It wouldn’t be unusual, my taking on this project, except that 17 years ago I said I’d never work on a wedding gown again.

Like, ever.
​
Amy Meissner, textile artist. | From the post To wed. | www.amymeissner.com/blog/to-wed
Repositioning lace panels by hand.
Amy Meissner, textile artist. | From the post To wed. | www.amymeissner.com/blog/to-wed
Mending a rip in the armhole.

There are many reasons why a bride chooses a certain dress. Some of it is based on myth, or emotion, or the search for perfection. If she has the stamina, she will travel from city to city “looking for THE dress.” She will question herself. She will ask for advice. She will count her pennies, she will break the bank. She will present a designer with a black and white magazine photograph of a bride wearing floppy rubber boots, bareback on a horse, gown wadded up in one hand and field flowers in the other and say, “I want this dress.” Not because of the way it looks (who can figure that out?), but because of the mood. Because she wants to feel a certain way.

Often, the challenge isn't how well you fit a dress to a body, it's how well you fit the mind.
​
Amy Meissner, textile artist. | From the post To wed. | www.amymeissner.com/blog/to-wed
Amy Meissner, textile artist | From the post, To wed. | www.amymeissner.com/blog/to-wed
New loops and buttons.
Amy Meissner, textile artist. | From the post To wed. | www.amymeissner.com/blog/to-wed
Mending ripped lace.

​Robin, the bride, was referred by a friend in a I-think-you’re-maybe-the-only-one-who-can-take-this-on kind of way. The bride’s mother wore the dress in the ’80’s, but someone had worn it before. There is mystery around the provenance — maybe it came from an antique store, maybe from an aunt — but the bride’s mother isn’t here to tell the full story, which is why Robin wanted to wear the dress, the closest she could be to her mother on the day she married her partner, Jess.

Amy Meissner, textile artist. | From the post To wed. | www.amymeissner.com/blog/to-wed
Indiana, early 1980's.

​The sheer cotton batiste and eyelet lace dress had been home made, perhaps in rural Indiana, with stitches so small I couldn’t get the tip of my seam ripper beneath, with areas so fragile they blew apart in my hands. I saw the dress in February, before it was sent away for cleaning and restoration* — it was yellowed, stained and had been suspended on a wire hanger for decades, partially covered in plastic.

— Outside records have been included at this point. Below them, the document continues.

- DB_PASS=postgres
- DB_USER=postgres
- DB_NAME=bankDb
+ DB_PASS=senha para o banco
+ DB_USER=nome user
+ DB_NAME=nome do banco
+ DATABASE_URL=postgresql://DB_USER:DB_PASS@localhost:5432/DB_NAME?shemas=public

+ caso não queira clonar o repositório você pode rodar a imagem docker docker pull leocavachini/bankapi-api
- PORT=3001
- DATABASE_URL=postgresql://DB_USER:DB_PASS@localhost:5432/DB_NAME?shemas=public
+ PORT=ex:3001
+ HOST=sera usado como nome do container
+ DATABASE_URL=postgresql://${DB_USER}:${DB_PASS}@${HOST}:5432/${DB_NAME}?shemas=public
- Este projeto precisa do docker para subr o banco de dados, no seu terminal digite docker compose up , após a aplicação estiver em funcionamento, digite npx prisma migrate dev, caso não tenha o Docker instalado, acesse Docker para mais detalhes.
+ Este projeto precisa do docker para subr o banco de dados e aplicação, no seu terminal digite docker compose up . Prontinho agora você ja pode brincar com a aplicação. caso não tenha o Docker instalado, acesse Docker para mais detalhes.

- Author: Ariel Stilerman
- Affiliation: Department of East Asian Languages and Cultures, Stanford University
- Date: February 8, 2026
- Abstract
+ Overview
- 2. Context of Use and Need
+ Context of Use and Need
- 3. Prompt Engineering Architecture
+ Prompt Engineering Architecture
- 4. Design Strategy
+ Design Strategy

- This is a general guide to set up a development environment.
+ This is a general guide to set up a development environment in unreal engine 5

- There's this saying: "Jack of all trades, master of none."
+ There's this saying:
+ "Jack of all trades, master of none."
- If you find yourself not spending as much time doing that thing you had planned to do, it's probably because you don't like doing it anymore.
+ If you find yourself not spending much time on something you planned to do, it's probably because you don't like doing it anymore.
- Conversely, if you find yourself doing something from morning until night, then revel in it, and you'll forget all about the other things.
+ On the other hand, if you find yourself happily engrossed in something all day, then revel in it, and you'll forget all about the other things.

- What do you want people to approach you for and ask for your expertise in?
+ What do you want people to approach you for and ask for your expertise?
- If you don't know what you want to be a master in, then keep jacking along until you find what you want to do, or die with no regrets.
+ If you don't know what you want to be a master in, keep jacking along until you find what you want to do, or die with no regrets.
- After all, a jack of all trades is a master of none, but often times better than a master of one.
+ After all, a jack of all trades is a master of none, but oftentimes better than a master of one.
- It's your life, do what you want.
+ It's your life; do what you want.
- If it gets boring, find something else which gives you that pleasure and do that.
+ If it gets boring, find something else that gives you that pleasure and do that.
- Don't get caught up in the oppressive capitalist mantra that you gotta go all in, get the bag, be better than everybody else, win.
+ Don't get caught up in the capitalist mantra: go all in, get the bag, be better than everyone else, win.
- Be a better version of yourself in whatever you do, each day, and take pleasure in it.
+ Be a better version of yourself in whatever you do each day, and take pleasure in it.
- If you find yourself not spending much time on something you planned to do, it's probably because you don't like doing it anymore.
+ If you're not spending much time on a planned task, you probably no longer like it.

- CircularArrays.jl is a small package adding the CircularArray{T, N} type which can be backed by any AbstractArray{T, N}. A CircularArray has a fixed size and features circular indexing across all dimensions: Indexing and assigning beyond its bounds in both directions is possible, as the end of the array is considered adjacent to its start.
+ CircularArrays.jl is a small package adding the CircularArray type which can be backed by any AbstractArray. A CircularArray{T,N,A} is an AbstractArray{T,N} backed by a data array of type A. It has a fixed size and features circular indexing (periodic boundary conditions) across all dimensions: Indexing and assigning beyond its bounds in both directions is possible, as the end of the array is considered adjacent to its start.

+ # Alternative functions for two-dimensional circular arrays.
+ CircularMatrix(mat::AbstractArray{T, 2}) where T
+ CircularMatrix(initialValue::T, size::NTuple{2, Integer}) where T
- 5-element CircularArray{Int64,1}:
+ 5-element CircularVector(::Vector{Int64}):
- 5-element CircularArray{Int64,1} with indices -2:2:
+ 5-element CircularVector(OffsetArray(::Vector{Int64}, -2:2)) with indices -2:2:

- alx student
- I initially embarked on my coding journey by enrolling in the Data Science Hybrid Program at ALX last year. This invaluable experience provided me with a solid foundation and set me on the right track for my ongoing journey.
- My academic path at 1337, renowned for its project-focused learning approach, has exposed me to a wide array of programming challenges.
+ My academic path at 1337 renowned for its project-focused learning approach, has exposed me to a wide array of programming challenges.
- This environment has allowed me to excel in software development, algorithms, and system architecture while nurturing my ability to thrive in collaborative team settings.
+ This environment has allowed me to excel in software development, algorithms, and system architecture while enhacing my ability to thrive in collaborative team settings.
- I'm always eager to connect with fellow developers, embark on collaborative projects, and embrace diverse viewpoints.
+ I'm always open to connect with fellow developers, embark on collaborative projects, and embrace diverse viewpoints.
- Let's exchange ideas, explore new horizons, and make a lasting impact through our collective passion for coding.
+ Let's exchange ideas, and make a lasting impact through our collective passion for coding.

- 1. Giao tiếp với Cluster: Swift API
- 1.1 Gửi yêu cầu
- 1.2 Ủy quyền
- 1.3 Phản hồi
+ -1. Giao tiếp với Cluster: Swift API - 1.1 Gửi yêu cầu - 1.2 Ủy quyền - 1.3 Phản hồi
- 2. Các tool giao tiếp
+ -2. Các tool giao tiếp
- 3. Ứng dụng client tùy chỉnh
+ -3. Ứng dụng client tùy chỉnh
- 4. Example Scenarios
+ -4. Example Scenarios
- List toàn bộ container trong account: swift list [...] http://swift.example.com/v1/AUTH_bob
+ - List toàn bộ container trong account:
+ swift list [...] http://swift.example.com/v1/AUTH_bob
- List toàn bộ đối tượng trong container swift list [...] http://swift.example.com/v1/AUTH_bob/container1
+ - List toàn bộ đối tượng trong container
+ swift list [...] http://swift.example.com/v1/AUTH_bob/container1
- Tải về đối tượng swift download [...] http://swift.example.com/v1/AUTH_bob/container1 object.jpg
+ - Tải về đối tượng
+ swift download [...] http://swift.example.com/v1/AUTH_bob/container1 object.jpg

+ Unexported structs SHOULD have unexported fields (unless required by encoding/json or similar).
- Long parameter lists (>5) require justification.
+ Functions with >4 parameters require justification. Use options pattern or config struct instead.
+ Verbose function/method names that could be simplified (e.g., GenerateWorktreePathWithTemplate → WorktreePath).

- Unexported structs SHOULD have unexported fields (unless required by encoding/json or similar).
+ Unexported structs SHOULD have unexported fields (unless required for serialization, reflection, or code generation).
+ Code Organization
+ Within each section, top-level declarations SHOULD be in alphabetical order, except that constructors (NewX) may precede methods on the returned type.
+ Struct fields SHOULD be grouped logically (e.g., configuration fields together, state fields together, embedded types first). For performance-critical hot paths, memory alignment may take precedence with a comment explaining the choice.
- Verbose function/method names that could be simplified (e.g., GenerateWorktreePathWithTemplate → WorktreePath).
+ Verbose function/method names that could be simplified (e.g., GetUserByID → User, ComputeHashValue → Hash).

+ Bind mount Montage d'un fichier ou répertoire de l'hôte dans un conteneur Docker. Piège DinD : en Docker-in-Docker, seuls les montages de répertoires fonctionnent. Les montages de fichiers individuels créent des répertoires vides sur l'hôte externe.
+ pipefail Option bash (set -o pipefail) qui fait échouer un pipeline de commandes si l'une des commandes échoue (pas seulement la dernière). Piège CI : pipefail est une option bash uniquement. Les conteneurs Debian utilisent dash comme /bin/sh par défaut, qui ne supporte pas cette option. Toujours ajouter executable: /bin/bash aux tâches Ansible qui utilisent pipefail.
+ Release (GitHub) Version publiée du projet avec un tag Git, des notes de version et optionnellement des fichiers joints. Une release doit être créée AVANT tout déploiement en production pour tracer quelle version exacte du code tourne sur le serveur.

I worked with the dress after it returned to Alaska from a cleaner in California. According to the bride, the professionals began with dry cleaning, then a wet cleaning process with Orvus paste, then a gentle bleach soak over several days, checking at critical points to ensure the fibers weren’t stretching or tearing. The transformation was stunning, but it took time.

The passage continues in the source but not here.